EU negotiator visits Jamaica
COMMISSIONER in charge of International Cooperation and Development in the European Commission Neven Mimica is leading a high-level delegation to Jamaica to hold regional and bilateral talks with the Government and members of Cariforum on the successor to the Cotonou Agreement, which will expire in 2020.
He is expected to be in he island from April 12-15.
Mimica will, during the visit, sign two financing agreements with Jamaica valued at over $ 2.8 billion, under the 11th European Development Fund, to support the Public Financial Management Reform Programme and address environmental and climate change challenges through improved forest management.
The visit of Commissioner Mimica, who is the EU’s chief negotiator on the new ACP-EU Partnership, comes at a time when negotiations between Cariforum and the EU to create a modern partnership beyond 2020 have formally commenced.
“The challenges facing the world today, such as climate change and citizen security, are very different from when the Cotonou Agreement was adopted almost two decades ago. The meetings will provide an opportunity to discuss the way forward in shaping a modern partnership focused on the common interests of the EU and the Caribbean, with whom we share a long-standing partnership,” head of delegation of the EU to Jamaica Ambassador Malgorzata Wasilewska said in a statement yesterday.
During the visit, the EU commissioner will meet with senior officials of Cariforum and hold bilateral talks with senior officials and country leaders, including Jamaica’s Foreign Affairs and Foreign Trade Minister Senator Kamina Johnson Smith. Commissioner Mimica will also tour sections of Kingston to see first-hand some of the challenges the country is facing as it relates to crime and security.
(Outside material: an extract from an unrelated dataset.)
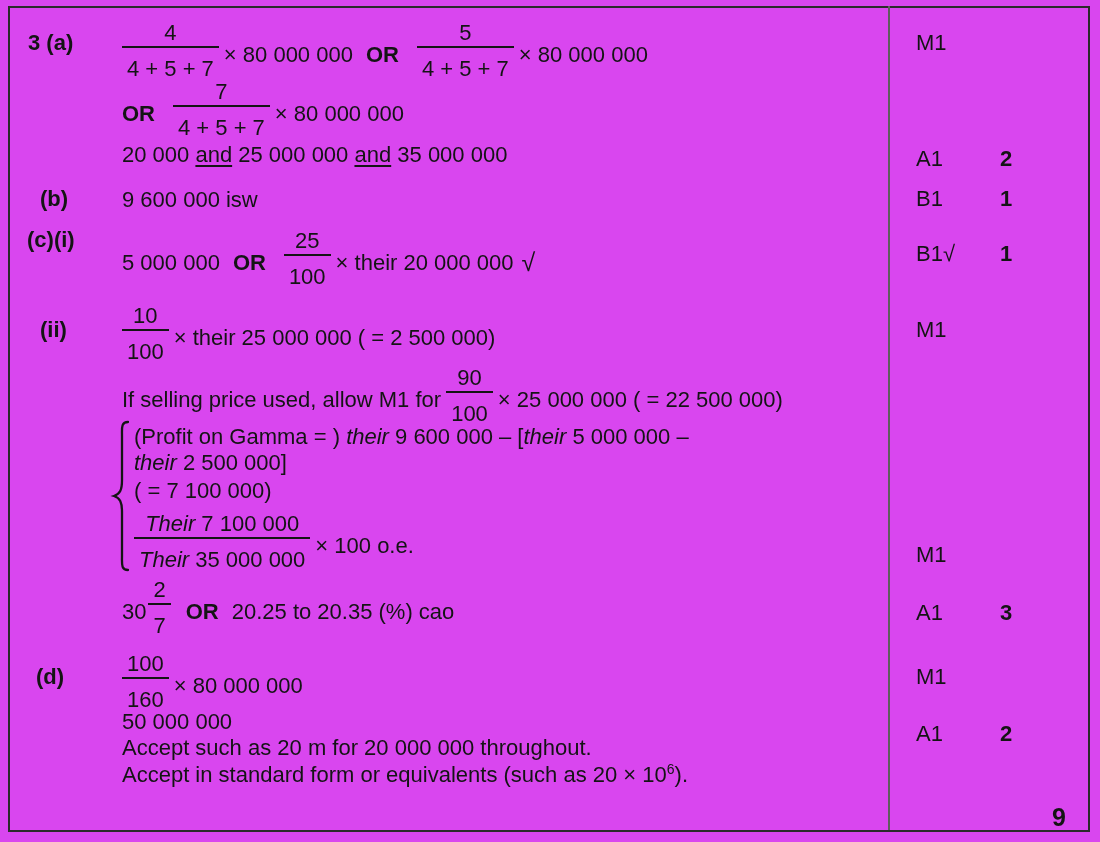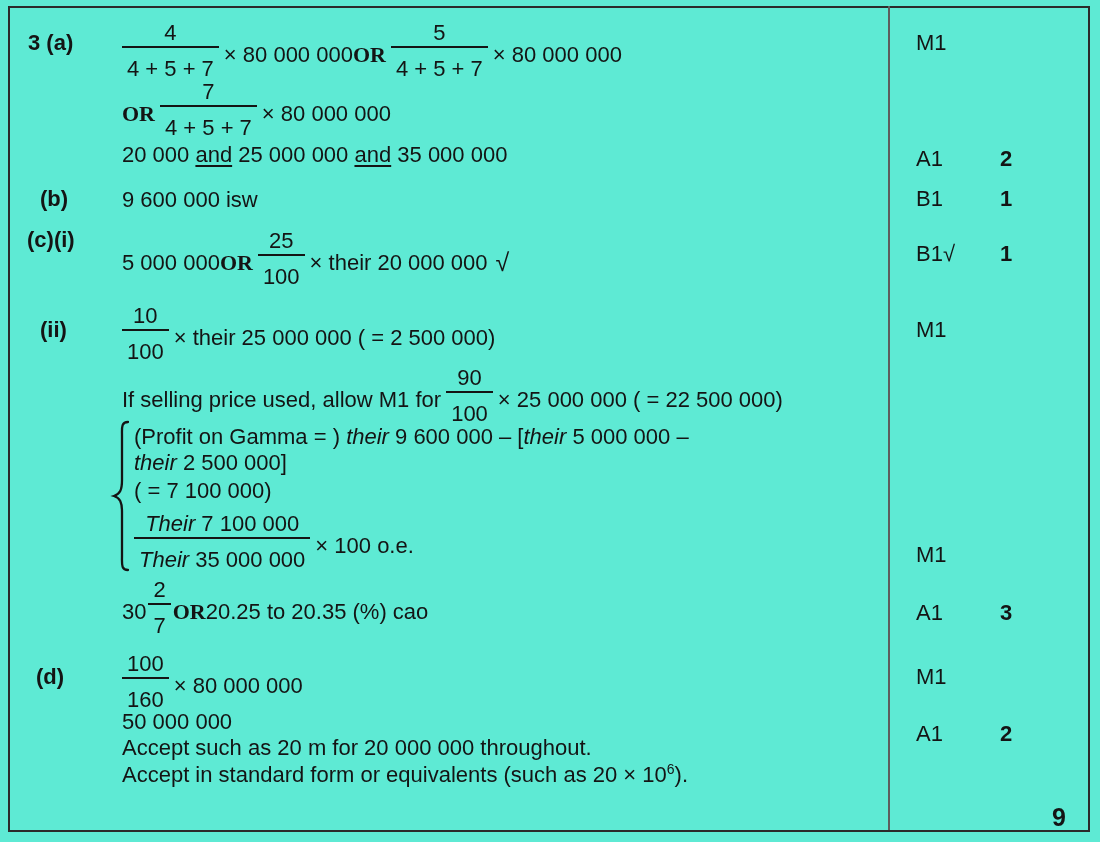"3 (a)" .sheet { background: #5eead4 -> #d946ef }
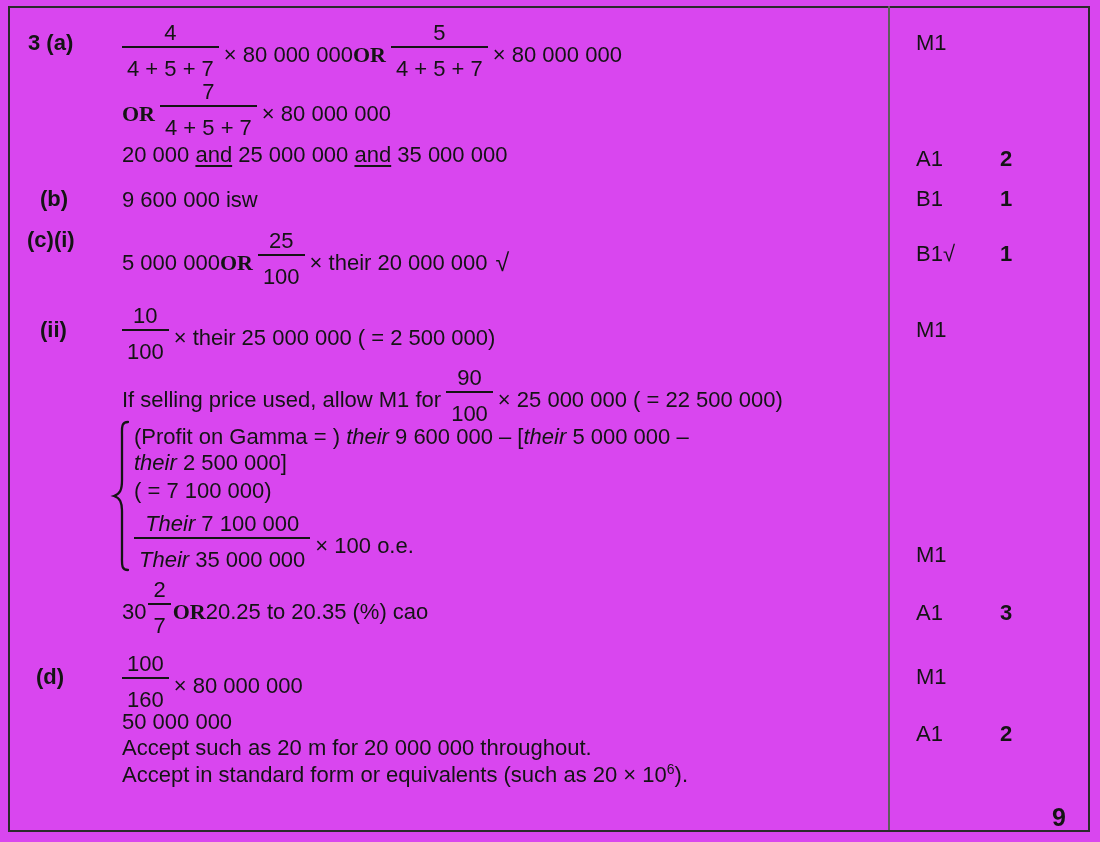"OR" .orb { font-family: Liberation Serif, serif -> none; margin: 0 0 -> 0 13px }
Jamaica recently held the chair of the Cariforum group within the Africa, Caribbean and Pacific (ACP) Group, and also held the presidency of the ACP in 2018.
The Cotonou Partnership Agreement is the legal framework governing relations between the EU and 79 countries in Africa, Caribbean and Pacific Group of States. It is said to be one of the oldest and most comprehensive frameworks of cooperation between the EU and third countries. Signed in 2000 for a period of 20 years, the agreement unites more than 100 countries.